Anthropic Wants Federal AI Rules Without a State-Law Vacuum
The company urged Congress to protect state oversight. Its own relationship with Washington tells the more complicated story.

Reuters reported on June 10 that Anthropic urged Congress not to preempt state AI laws unless it passes a federal framework at least as rigorous as the one Anthropic is proposing. The position is substantive: Anthropic released a full policy framework calling for mandatory independent safety testing for the most capable AI models, civil penalties tied to global annual revenue for companies whose models pose catastrophic risks, and a specific technical threshold — models trained using more than 10^25 floating-point operations by companies earning more than $500 million in AI-related revenue or spending more than $1 billion on AI research and development. The company was explicit that preemption is powerful and should be surgical, preserving state authority over consumer protection, child safety, and anything outside specific federal safety functions.
The context around this position is harder to read cleanly. On February 27, 2026, Donald Trump directed federal agencies to immediately stop using Anthropic technology, and the Defense Department designated Anthropic a supply-chain risk to national security after a months-long dispute over Anthropic’s refusal to allow its models to be used for domestic surveillance and fully autonomous weapons. The company’s run-rate revenue had reached $30 billion by April 2026, meaning the administration’s actions carry real financial exposure even if federal contracts are a small share of total business. Advancing the framework Anthropic outlined in Congress would require support from an administration that has spent the past several months treating the company as a national security liability.

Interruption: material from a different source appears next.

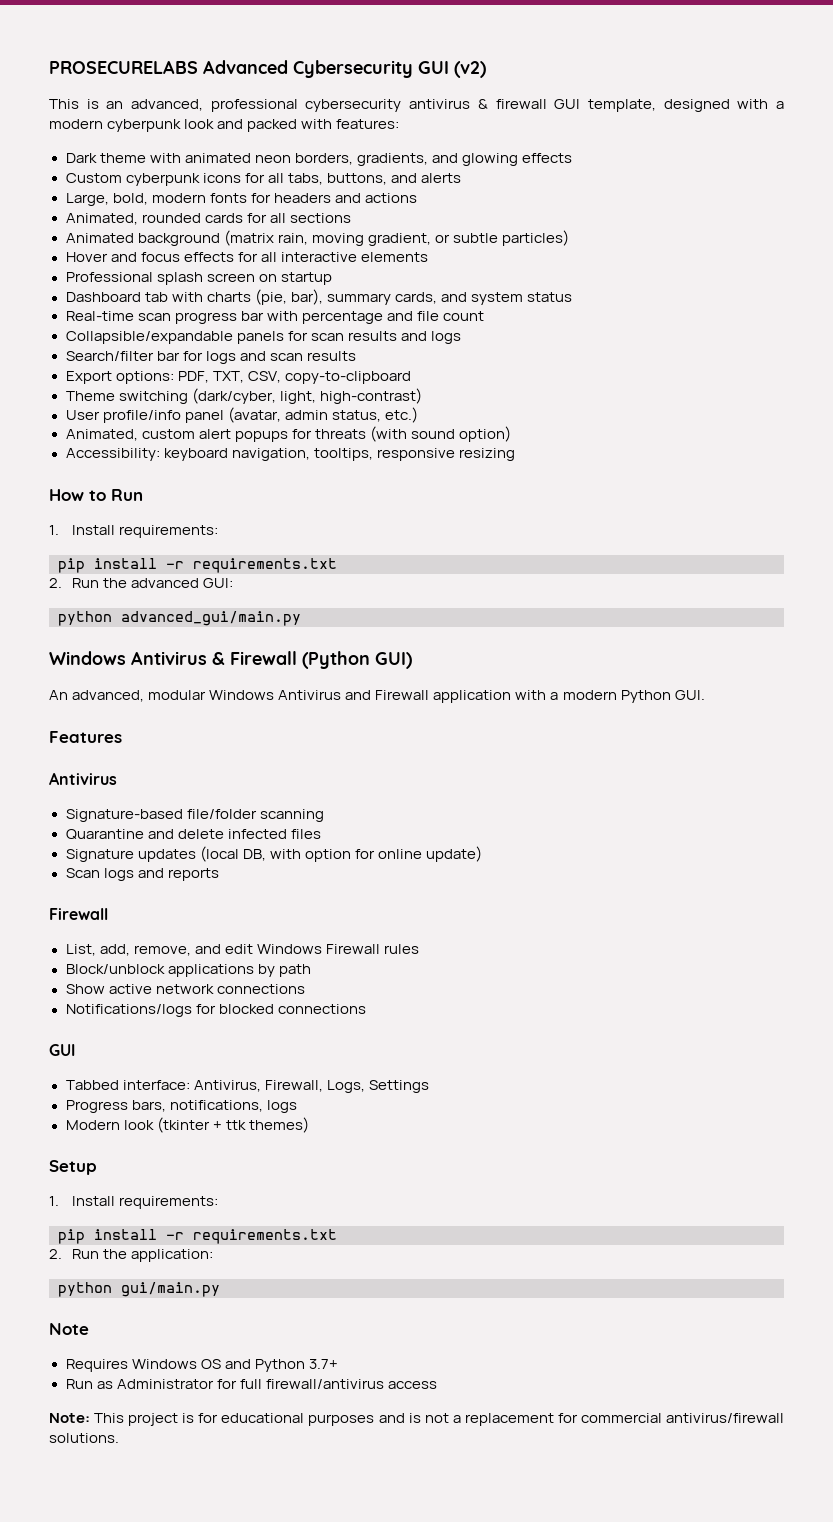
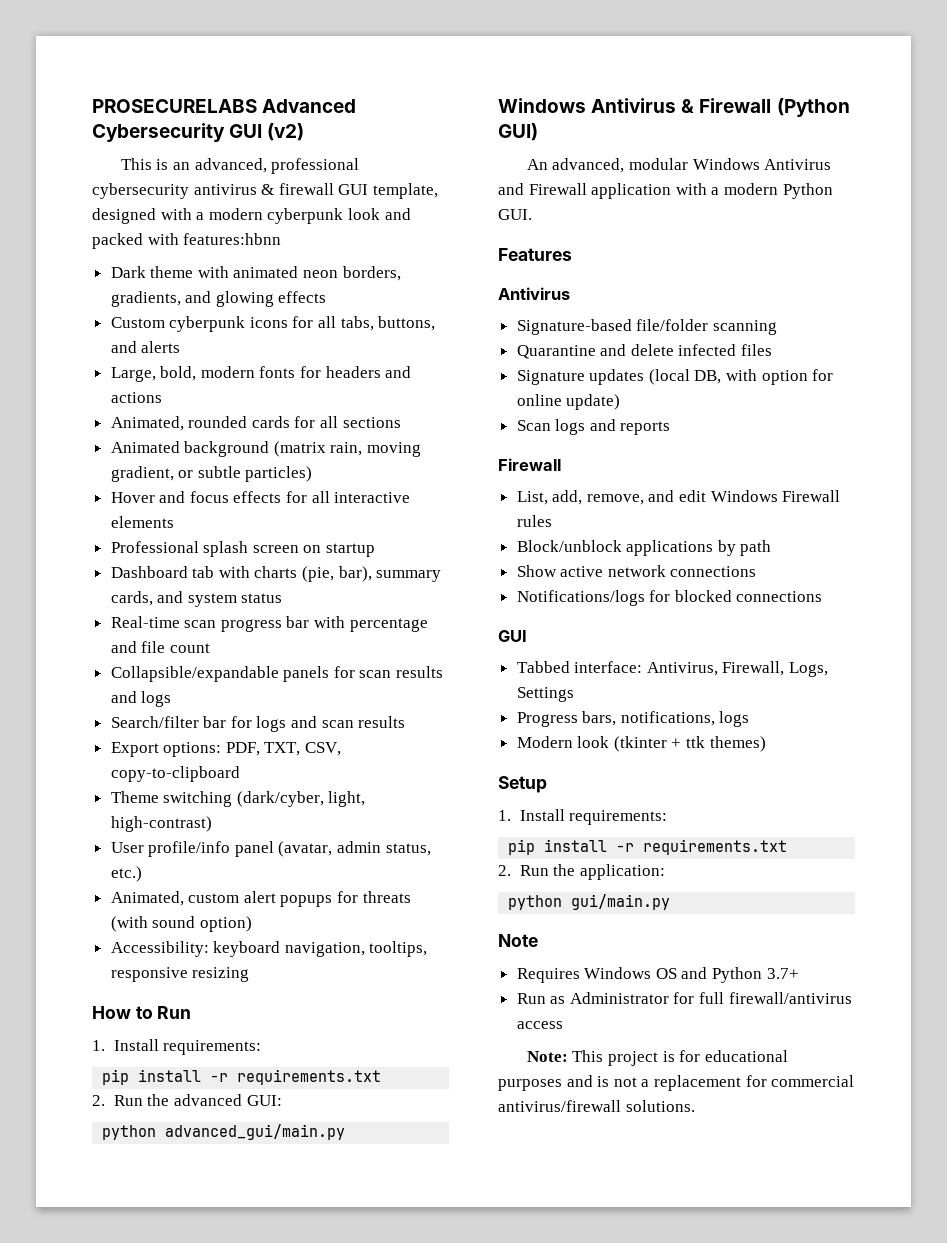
- This is an advanced, professional cybersecurity antivirus & firewall GUI template, designed with a modern cyberpunk look and packed with features:
+ This is an advanced, professional cybersecurity antivirus & firewall GUI template, designed with a modern cyberpunk look and packed with features:hbnn

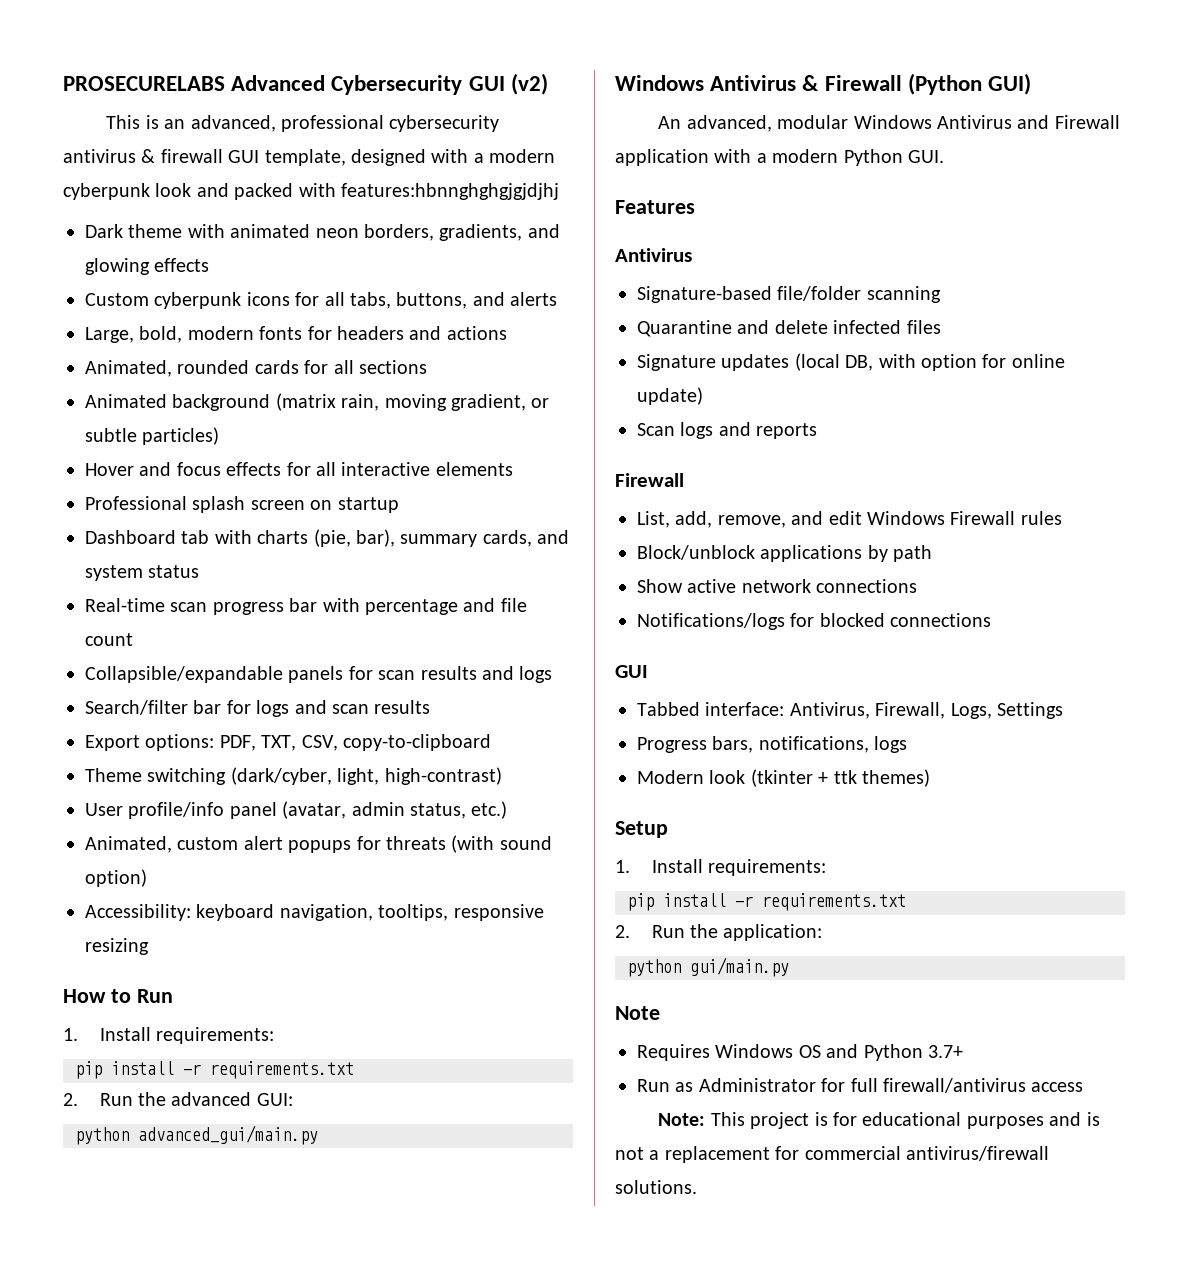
- This is an advanced, professional cybersecurity antivirus & firewall GUI template, designed with a modern cyberpunk look and packed with features:hbnn
+ This is an advanced, professional cybersecurity antivirus & firewall GUI template, designed with a modern cyberpunk look and packed with features:hbnnghghgjgjdjhj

The preemption battle itself is worth separating from Anthropic’s positioning inside it. On June 4, Representatives Jay Obernolte and Lori Trahan released a 269-page discussion draft of the Great American Artificial Intelligence Act, which would freeze state laws regulating how AI models are built for three years while imposing federal transparency and audit requirements on frontier developers. The bill’s supporters frame the three-year freeze as a narrow compromise; its critics frame it as a window long enough for the largest labs to entrench their models before meaningful accountability exists. The Colorado AI law reversal — produced by DOJ intervention, executive order pressure, and private litigation rather than legislation — is the real-world preview of what preemption looks like when it arrives through the executive branch rather than through statute.
What Anthropic’s framework does, politically, is stake out a position that separates the company from the industry consensus on preemption. OpenAI has been pursuing what its chief of global affairs Chris Lehane called reverse federalism — passing state bills that function as a de facto national framework, building from the states upward. Anthropic is arguing the reverse: federal action first, state preemption only as a consequence of robust federal standards. Whether Congress moves on either timeline before the 2026 midterms is unlikely. What is not unlikely is that the absence of federal standards will continue producing the same outcome it has produced in Colorado: state authority eroded not through legislation but through the credible threat of litigation, while the voluntary framework remains the only governance architecture actually in place.